> **THE PROBLEM**:
Say how many lines of these entries include the word "subtotal", and answer with the number alone.

> **DATASET ENTRIES**:
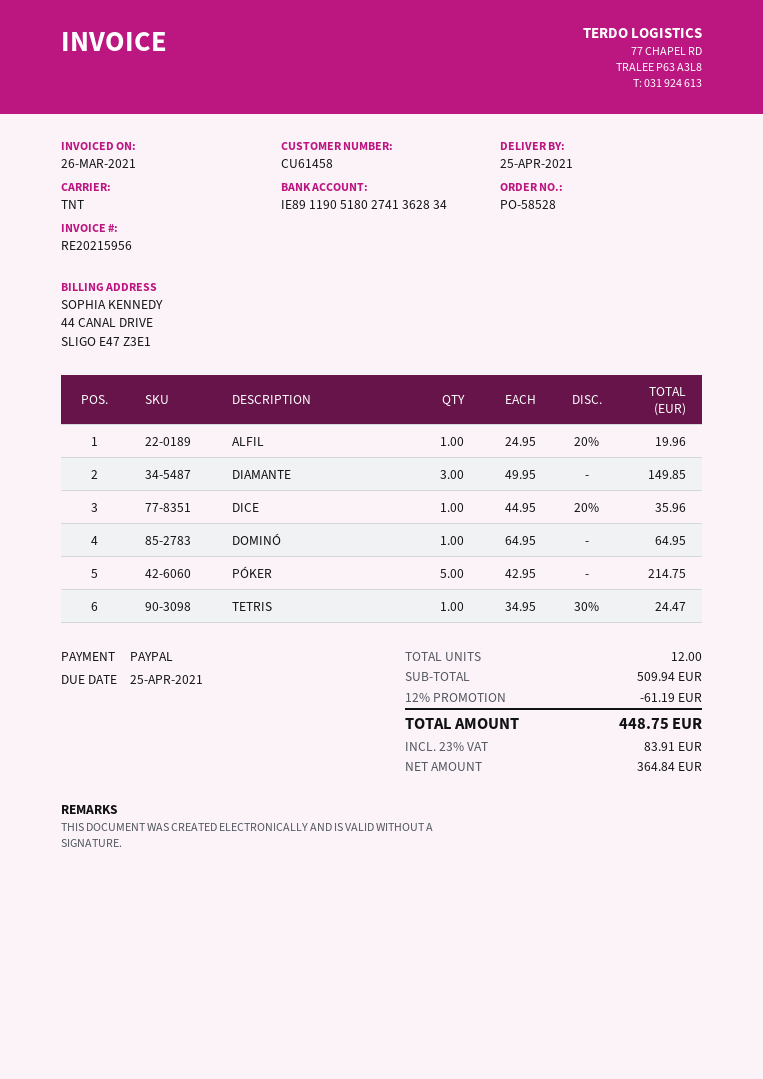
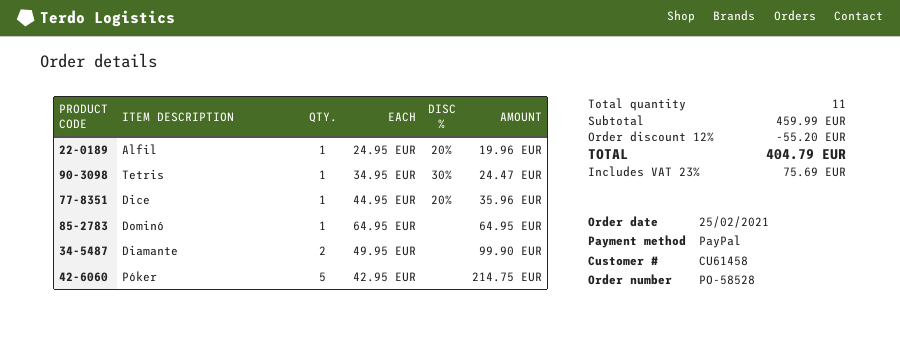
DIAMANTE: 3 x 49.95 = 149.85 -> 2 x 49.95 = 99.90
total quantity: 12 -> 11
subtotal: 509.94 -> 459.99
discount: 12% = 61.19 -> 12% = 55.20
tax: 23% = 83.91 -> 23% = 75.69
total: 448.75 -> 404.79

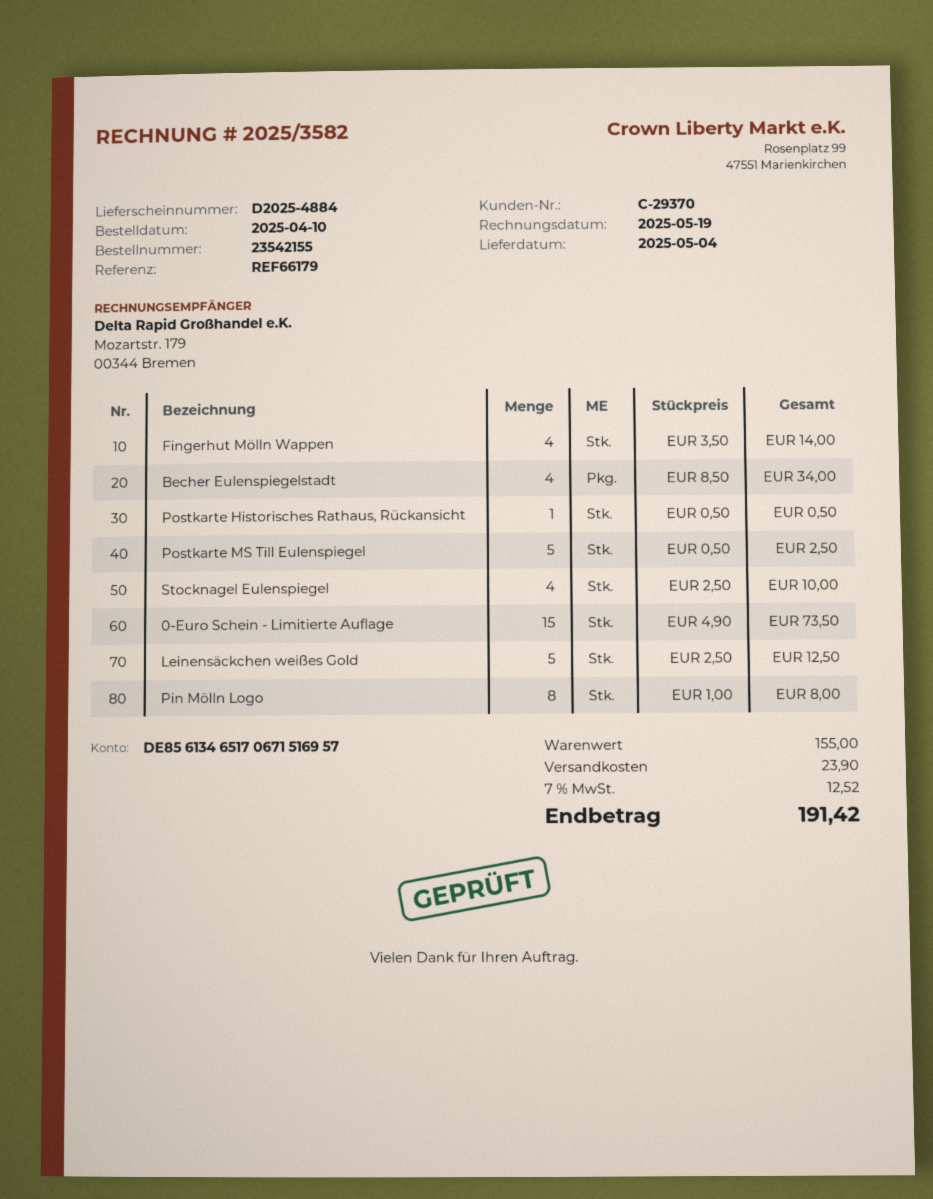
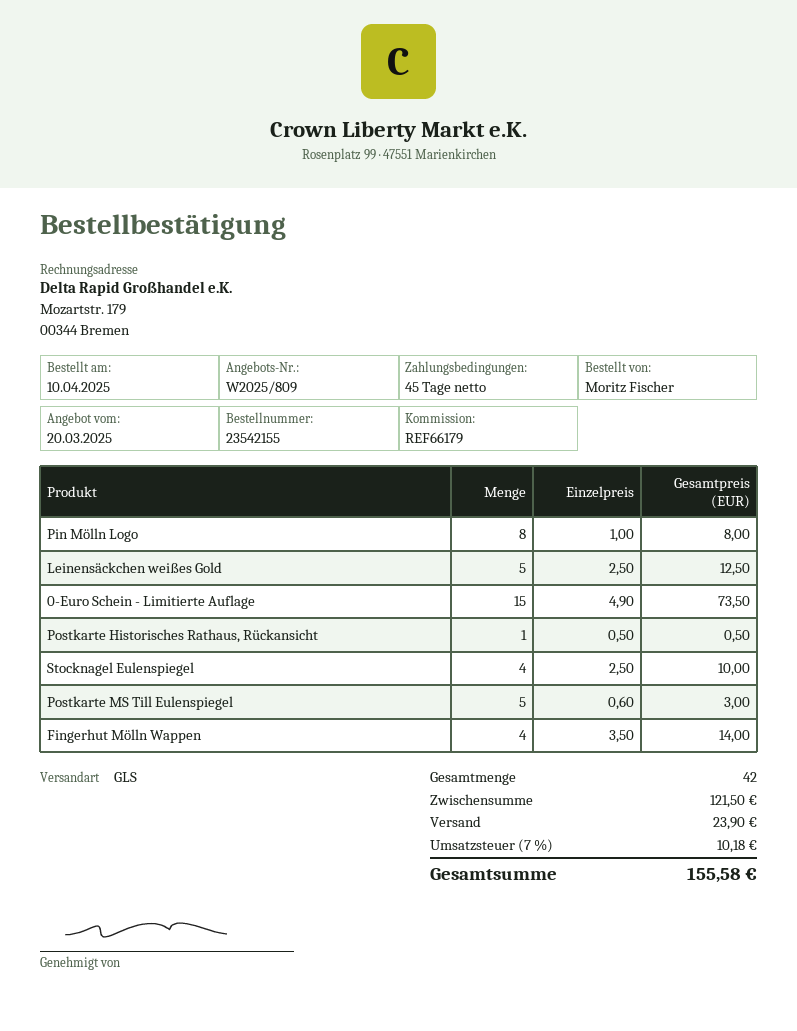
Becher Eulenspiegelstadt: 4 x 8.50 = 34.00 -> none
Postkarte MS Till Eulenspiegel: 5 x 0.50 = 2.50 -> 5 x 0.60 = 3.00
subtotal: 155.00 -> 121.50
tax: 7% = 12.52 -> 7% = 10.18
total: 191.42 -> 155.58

> **RESPONSE**:
2